(INFORMATION SHOWN):
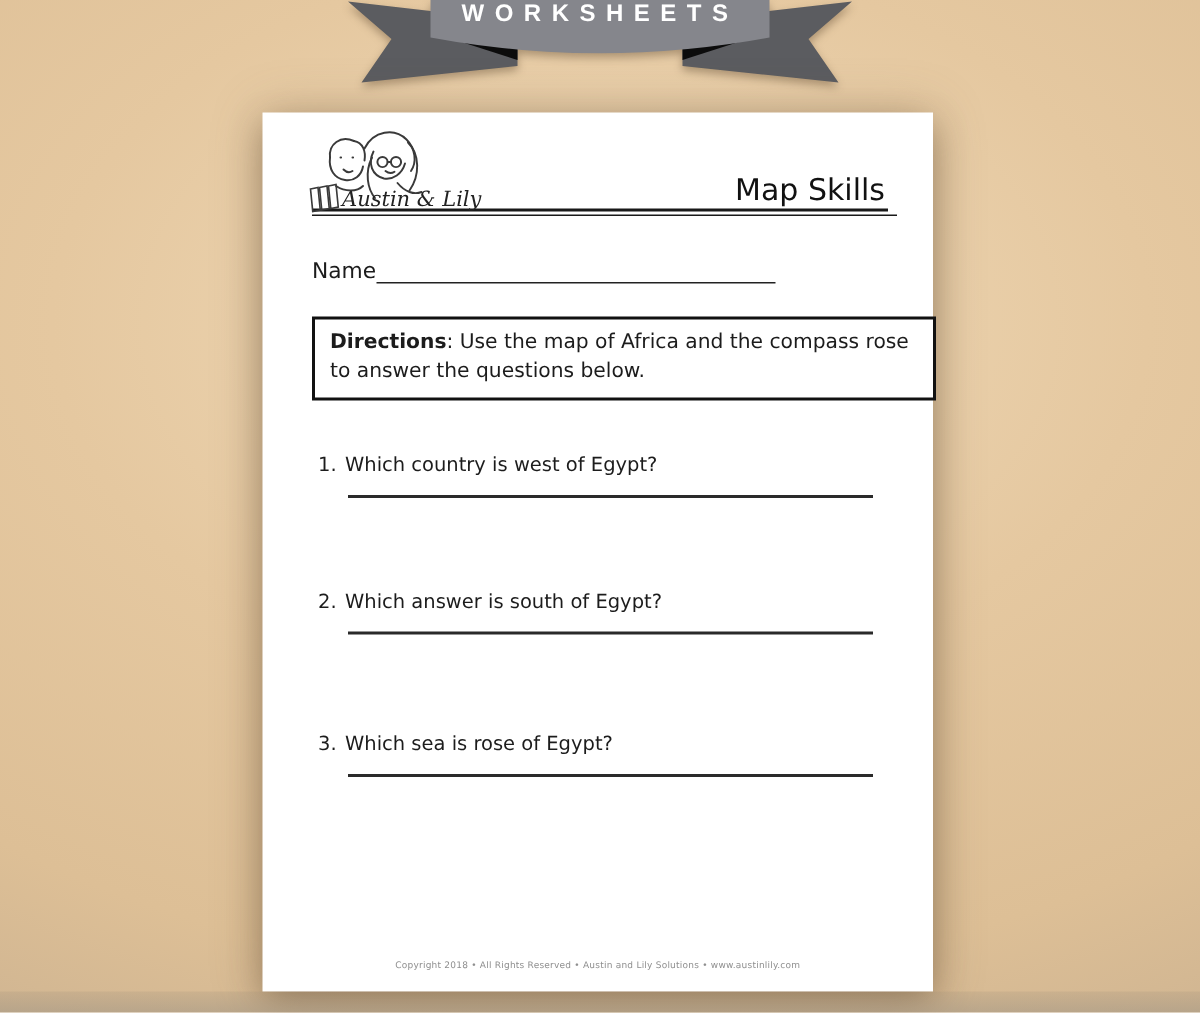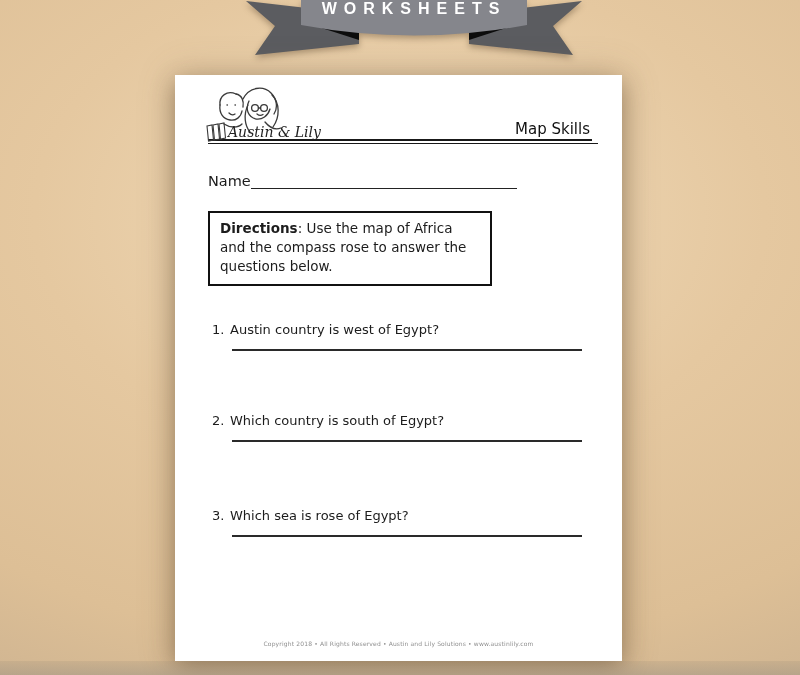--- a/index.html
+++ b/index.html
@@ -13,7 +13,7 @@
     background:linear-gradient(to bottom, rgba(150,135,115,0.18), rgba(162,150,132,0.55));
   }
   
-  .banner{position:absolute;left:239px;top:0;width:350px;height:58px;}
+  .banner{position:absolute;left:225px;top:0;width:350px;height:58px;}
   .banner svg{filter:drop-shadow(0 3px 3px rgba(60,40,20,0.35));}
   .banner text{
     font-family:"Liberation Sans","DejaVu Sans",sans-serif;

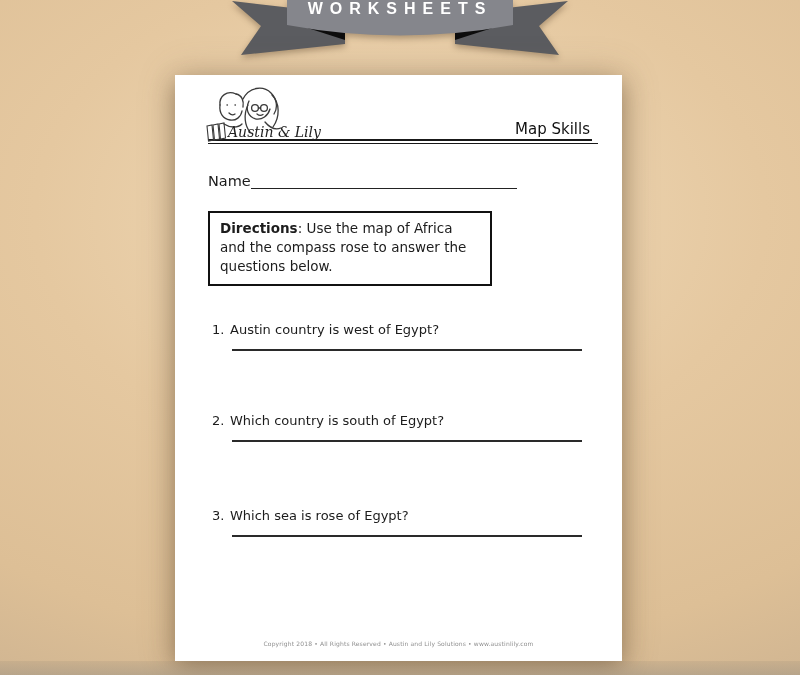--- a/index.html
+++ b/index.html
@@ -35,7 +35,7 @@
   .logo svg{display:block;}
   .logo text{font-family:"DejaVu Serif",serif;font-style:italic;font-size:14px;fill:#222;}
   .map-skills{
-    position:absolute;right:0;bottom:0;font-size:15px;color:#111;
+    position:absolute;right:0;bottom:0;font-size:20px;color:#111;
     padding:0 2px 1px;
   }
   

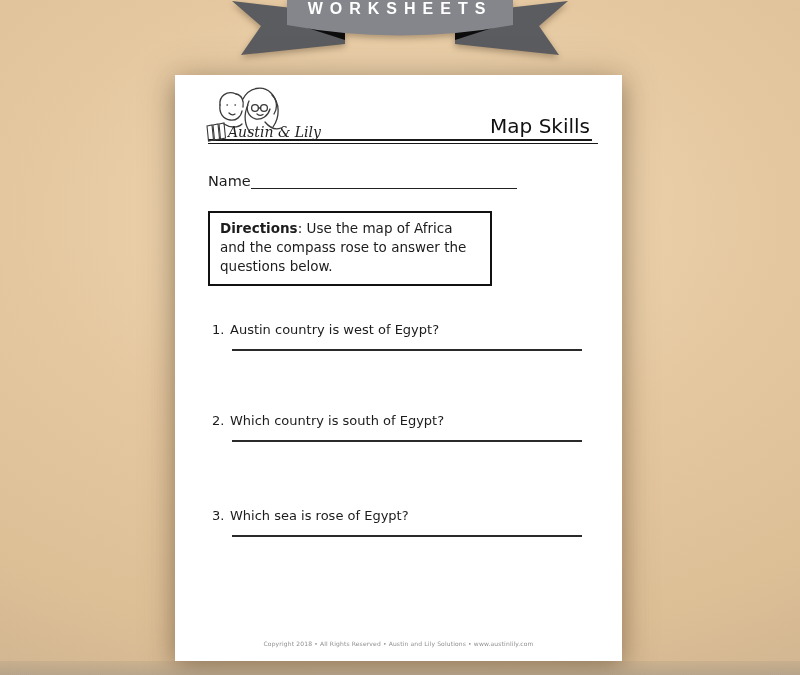--- a/index.html
+++ b/index.html
@@ -43,7 +43,7 @@
   .name-line{width:266px;height:17px;border-bottom:1.5px solid #222;}
   
   .directions{
-    margin-top:22px;width:284px;box-sizing:border-box;
+    margin-top:22px;width:416px;box-sizing:border-box;
     border:2px solid #111;padding:6px 10px 8px;
     font-size:13.5px;line-height:1.42;
   }

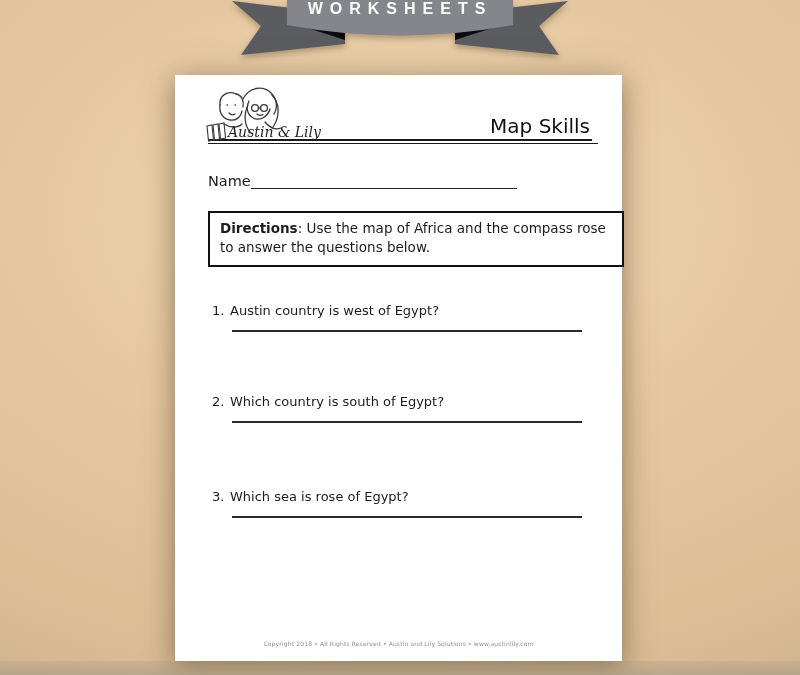--- a/index.html
+++ b/index.html
@@ -130,7 +130,7 @@
 
   <div class="question q1">
     <span class="q-num">1.</span>
-    <span>Austin country is west of Egypt?</span>
+    <span>Which country is west of Egypt?</span>
   </div>
   <div class="answer-line"></div>
 

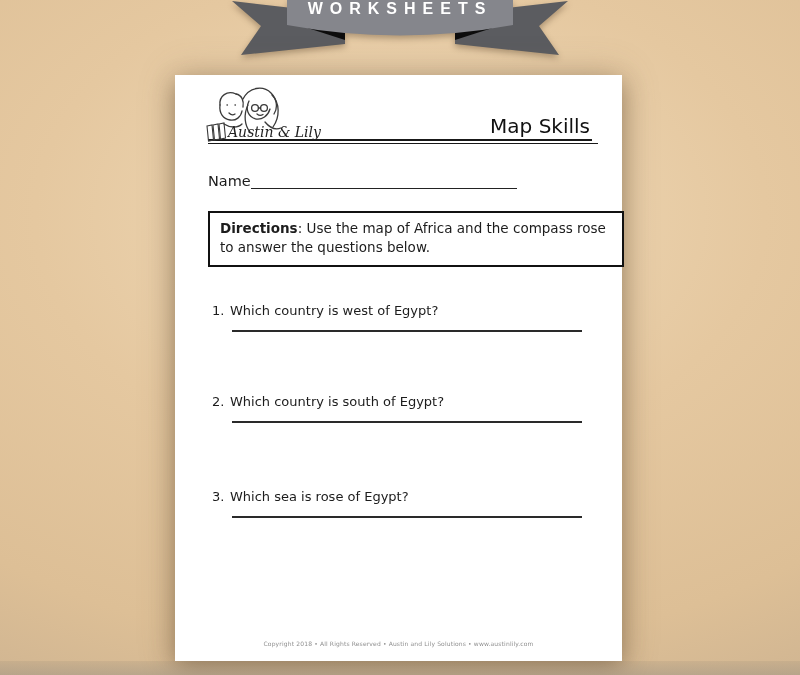--- a/index.html
+++ b/index.html
@@ -136,7 +136,7 @@
 
   <div class="question q2">
     <span class="q-num">2.</span>
-    <span>Which country is south of Egypt?</span>
+    <span>Which answer is south of Egypt?</span>
   </div>
   <div class="answer-line"></div>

(WHAT YOU HAVE TO DO): Exactly as written, give the entries above again, with no images.

(TASK OUTPUT):
--- a/index.html
+++ b/index.html
@@ -13,7 +13,7 @@
     background:linear-gradient(to bottom, rgba(150,135,115,0.18), rgba(162,150,132,0.55));
   }
   
-  .banner{position:absolute;left:239px;top:0;width:350px;height:58px;}
+  .banner{position:absolute;left:225px;top:0;width:350px;height:58px;}
   .banner svg{filter:drop-shadow(0 3px 3px rgba(60,40,20,0.35));}
   .banner text{
     font-family:"Liberation Sans","DejaVu Sans",sans-serif;

--- a/index.html
+++ b/index.html
@@ -35,7 +35,7 @@
   .logo svg{display:block;}
   .logo text{font-family:"DejaVu Serif",serif;font-style:italic;font-size:14px;fill:#222;}
   .map-skills{
-    position:absolute;right:0;bottom:0;font-size:15px;color:#111;
+    position:absolute;right:0;bottom:0;font-size:20px;color:#111;
     padding:0 2px 1px;
   }
   

--- a/index.html
+++ b/index.html
@@ -43,7 +43,7 @@
   .name-line{width:266px;height:17px;border-bottom:1.5px solid #222;}
   
   .directions{
-    margin-top:22px;width:284px;box-sizing:border-box;
+    margin-top:22px;width:416px;box-sizing:border-box;
     border:2px solid #111;padding:6px 10px 8px;
     font-size:13.5px;line-height:1.42;
   }

--- a/index.html
+++ b/index.html
@@ -130,7 +130,7 @@
 
   <div class="question q1">
     <span class="q-num">1.</span>
-    <span>Austin country is west of Egypt?</span>
+    <span>Which country is west of Egypt?</span>
   </div>
   <div class="answer-line"></div>
 

--- a/index.html
+++ b/index.html
@@ -136,7 +136,7 @@
 
   <div class="question q2">
     <span class="q-num">2.</span>
-    <span>Which country is south of Egypt?</span>
+    <span>Which answer is south of Egypt?</span>
   </div>
   <div class="answer-line"></div>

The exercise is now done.